Image comparison data:
§ §

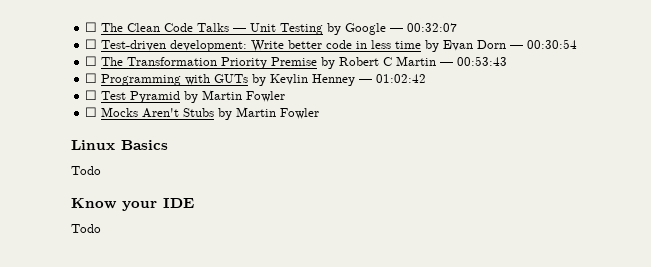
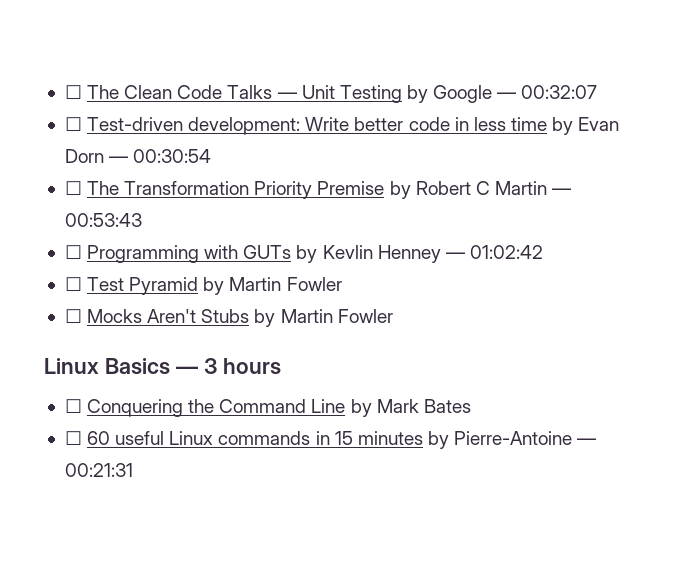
- Linux Basics
- Todo
- Know your IDE
- Todo
+ Linux Basics — 3 hours
+ ☐ Conquering the Command Line by Mark Bates
+ ☐ 60 useful Linux commands in 15 minutes by Pierre-Antoine — 00:21:31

§ §

## What is expected
Filter the entries and keep only the lines holding "Linux".

## Written answer
- Linux Basics
+ Linux Basics — 3 hours
+ ☐ 60 useful Linux commands in 15 minutes by Pierre-Antoine — 00:21:31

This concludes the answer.